The breach traces back to February 2023, almost three years before the penalty was published. Over a 16-day period, the Bank of Scotland processed 24 payments totalling over £77,000 through a personal current account held by an individual subject to UK Russia sanctions.
That individual was Dmitrii Ovsyannikov, a former Deputy Minister of a Ministry of the Russian Federation (2019-2020) and regional Governor of the City of Sevastopol (2016-2019), appointed by President Vladimir Putin. Ovsyannikov has been designated under UK sanctions since 2017 and was subject to an asset freeze and prohibitions on making funds available to him.
Despite that designation, Ovsyannikov was able to open a current account with Halifax, part of the Bank of Scotland and Lloyds Banking Group and use it to receive and send funds. OFSI later concluded that each of the transactions processed through the account constituted a breach of the UK Russia sanctions regulations.
The activity only came to light after a separate screening processes flagged the account holder as a politically exposed person (PEP). By that point, however, the payments had already been made.
Bank of Scotland’s parent company, Lloyds Banking Group, disclosed the issue to OFSI in March 2023, triggering the investigation that ultimately led to January’s fine.
What went wrong?
At the centre of this case is a problem that will be familiar to many compliance teams: identity matching.
When the account was opened, the identity documents provided by Ovsyannikov question included a spelling variation of his name compared with the entry on the UK sanctions list. This meant the account was not flagged as a potential match by the bank’s automatic sanctions screening system.
The penalty notice issued by OFSI shared the banks failure to “detect a transliteration variant of a designated individual’s name, despite being in possession of this information.” An oversight that OFSI claimed “significantly contributed to the cause of this incident.”
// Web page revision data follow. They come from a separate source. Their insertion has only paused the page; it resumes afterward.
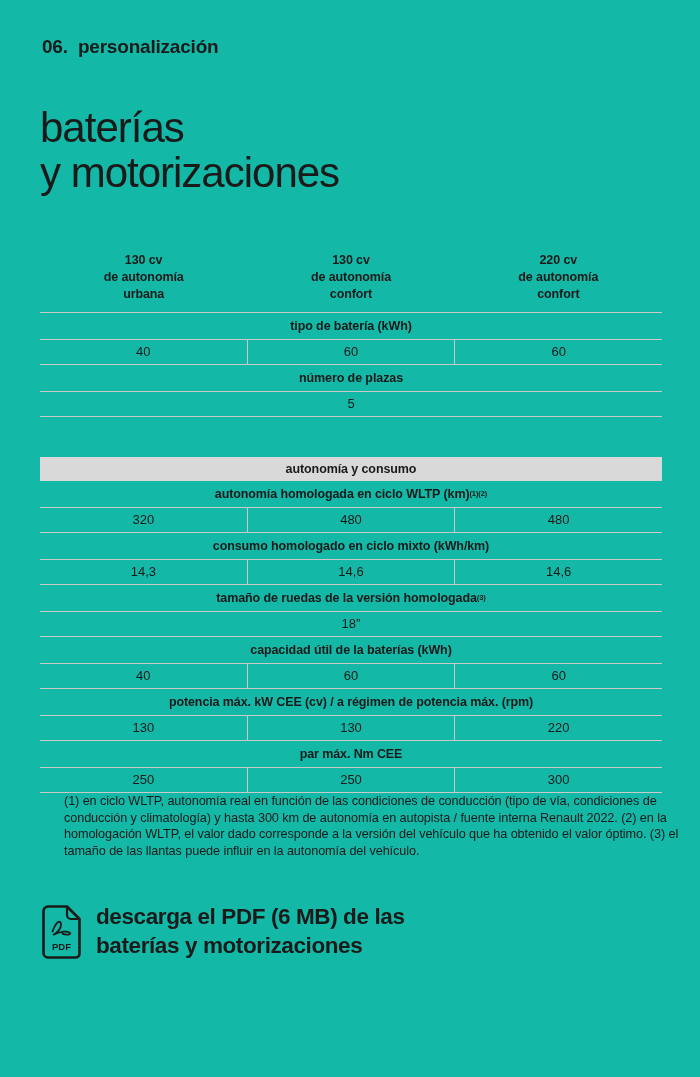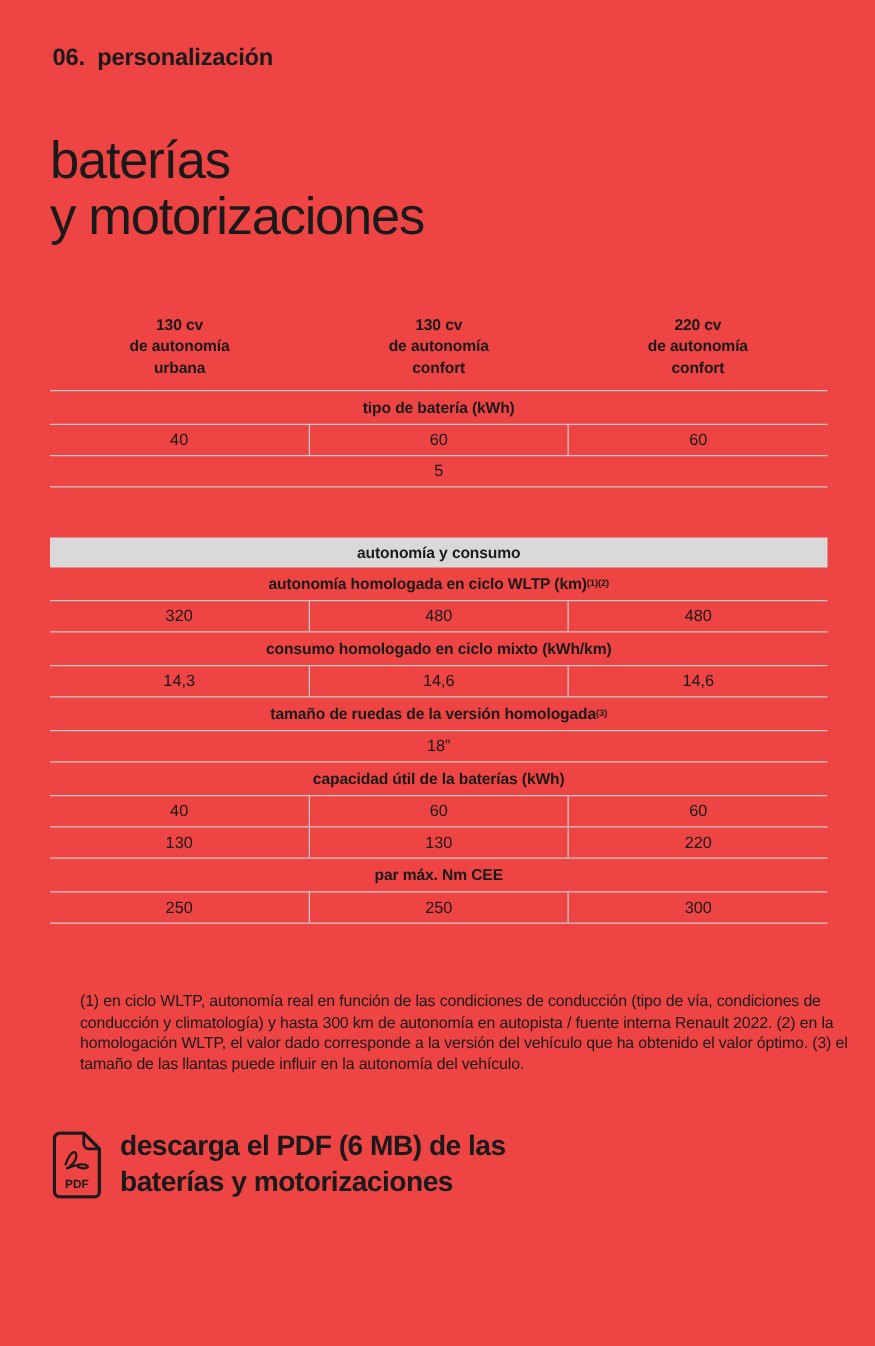--- a/index.html
+++ b/index.html
@@ -15,7 +15,7 @@
     width:700px;height:1077px;
     position:relative;overflow:hidden;
   }
-  .page{position:absolute;inset:0;background:#ef4444;}
+  .page{position:absolute;inset:0;background:#14b8a6;}
 
   .kicker{
     position:absolute;left:42px;top:36px;

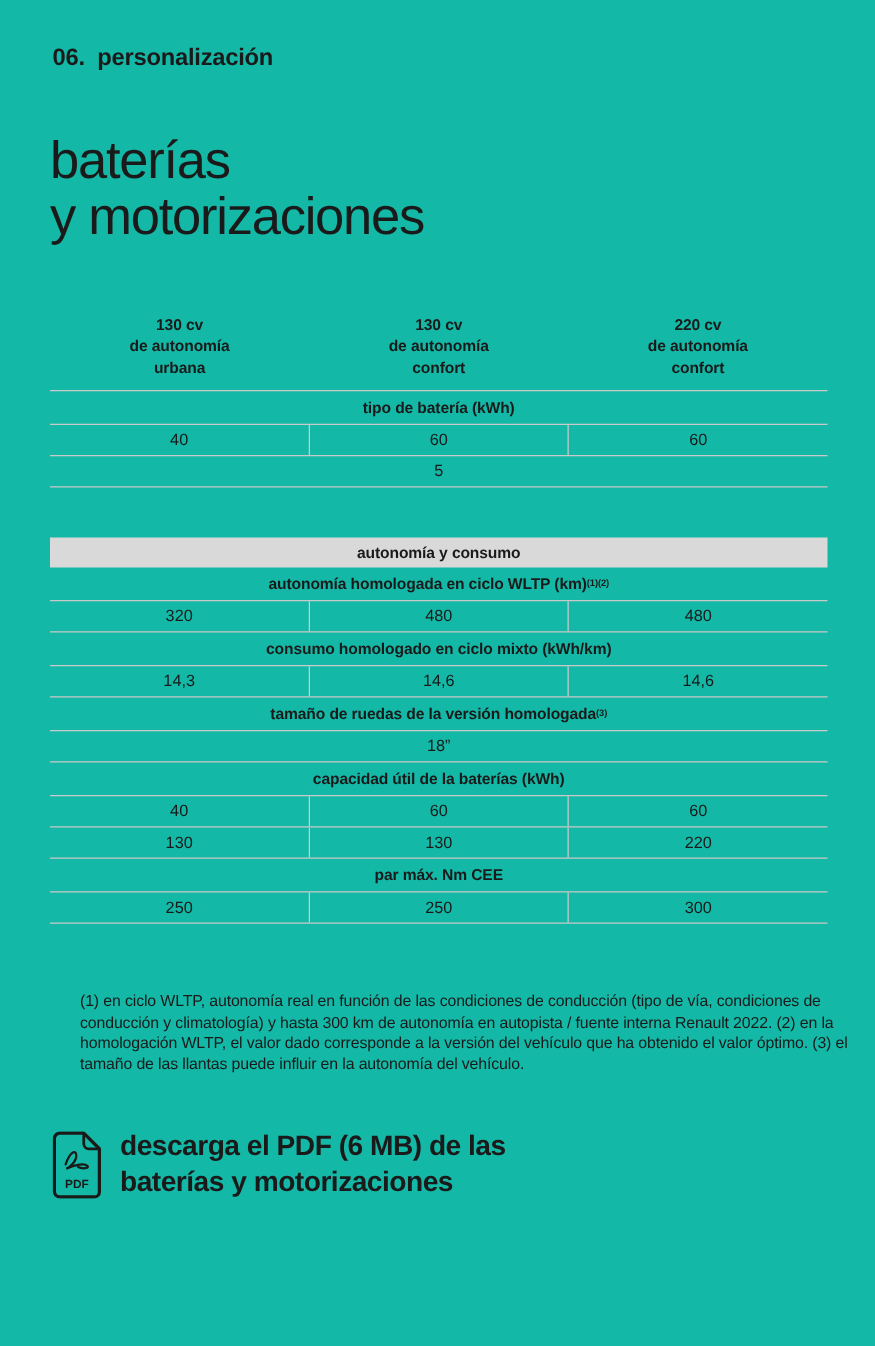--- a/index.html
+++ b/index.html
@@ -108,6 +108,9 @@
           <div class="cell">60</div>
           <div class="cell">60</div>
         </div>
+        <div class="row label">
+          <span>número de plazas</span>
+        </div>
         <div class="row single">5</div>
         <div class="row section">autonomía y consumo</div>
         <div class="row label">

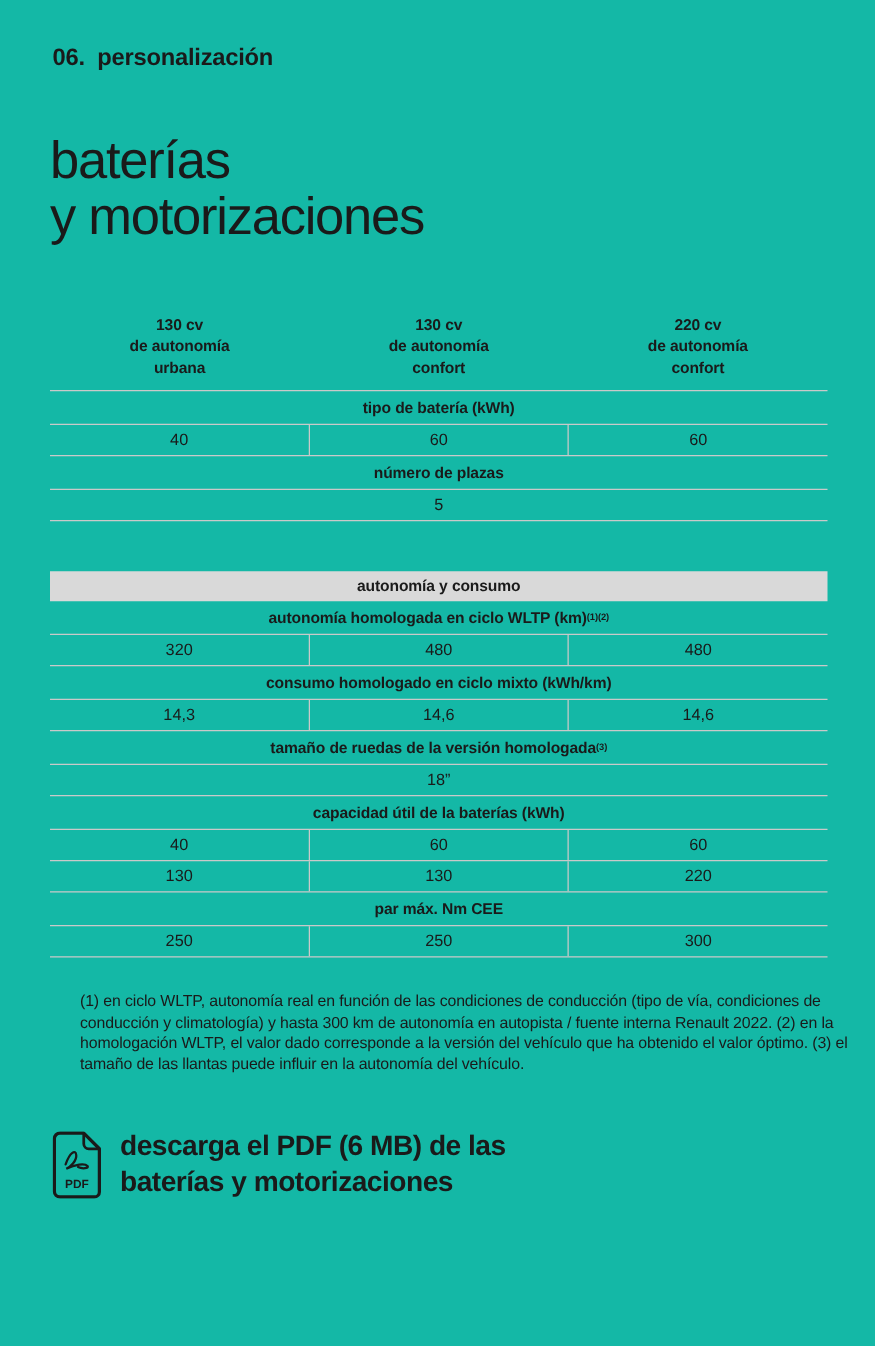--- a/index.html
+++ b/index.html
@@ -143,6 +143,9 @@
           <div class="cell">60</div>
           <div class="cell">60</div>
         </div>
+        <div class="row label">
+          <span>potencia máx. kW CEE (cv) / a régimen de potencia máx. (rpm)</span>
+        </div>
         <div class="row values">
           <div class="cell">130</div>
           <div class="cell">130</div>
As a result, the account operated normally for over two weeks. Payments were processed in and out without restriction, despite the prohibitions that apply once an individual is designated under UK sanctions.
The fact that the issue was only identified through a different screening route (rather than sanctions screening itself), highlights the fragmentation that can exist between onboarding checks, sanctions screening tools and ongoing monitoring if such systems operate in silos.
The wider enforcement context
This fine landed at a time of heightened focus on Russia sanctions enforcement, including criminal prosecutions of sanctions evasion. In the first ever UK prosecution of Russian sanction breaches, Ovsyannikov himself was convicted in April 2025 and sentenced to 40 months in prison for breaching sanctions and laundering money through UK bank accounts.
This only added to the profile of the Bank of Scotland case as it didn’t involve a historic designation or low-risk individual. Ovsyannikov was a high-profile, publicly sanctioned individual be able to use UK financial infrastructure after sanctions had been in place for years.
OFSI acknowledged Lloyds Banking Group’s voluntary disclosure and applied the maximum 50% reduction to the penalty as a result. Without that disclosure, the fine would have been £320,000. The regulator explicitly highlighted the Group’s prompt disclosure as a mitigating factor, citing how they “seek to reward prompt and complete voluntary disclosures through penalty discounts.”
What AML compliance teams can learn from this case
The Bank of Scotland case revolved around what looked like a simple, routine new client. A personal current account and standard onboarding processes, yet a simple name mismatch caused a fatal flaw in the Bank of Scotland’s Anti-Money Laundering (AML) compliance process.
One lesson is clear: sanctions screening is only as effective as its ability to deal with real-world data. Transliteration issues, spelling variations, cultural context, and incomplete records are everyday realities, particularly where sanctions lists include non-Latin names and characters.
What’s more, client onboarding processes cannot operate in isolation. In this case, sanctions screening did not flag Ovsyannikov, but a separate PEP check eventually did. That lag created a window which allowed £77,383 to be processed via a sanctioned individual. If you’re using multiple systems or a manual process, the handoffs between different Know Your Customer (KYC) checks matter as much as the checks themselves.
This case also reinforces the regulator’s position on liability. OFSI doesn’t need to prove a firm’s intent, recklessness or knowledge to impose a penalty. If funds reach a designated person, the breach exists.
Finally, the outcome shows how disclosure decisions can shape enforcement outcomes – the Bank of Scotland’s voluntary reporting halved the penalty. However, early escalation remains critical, and it should not be a substitute for prevention.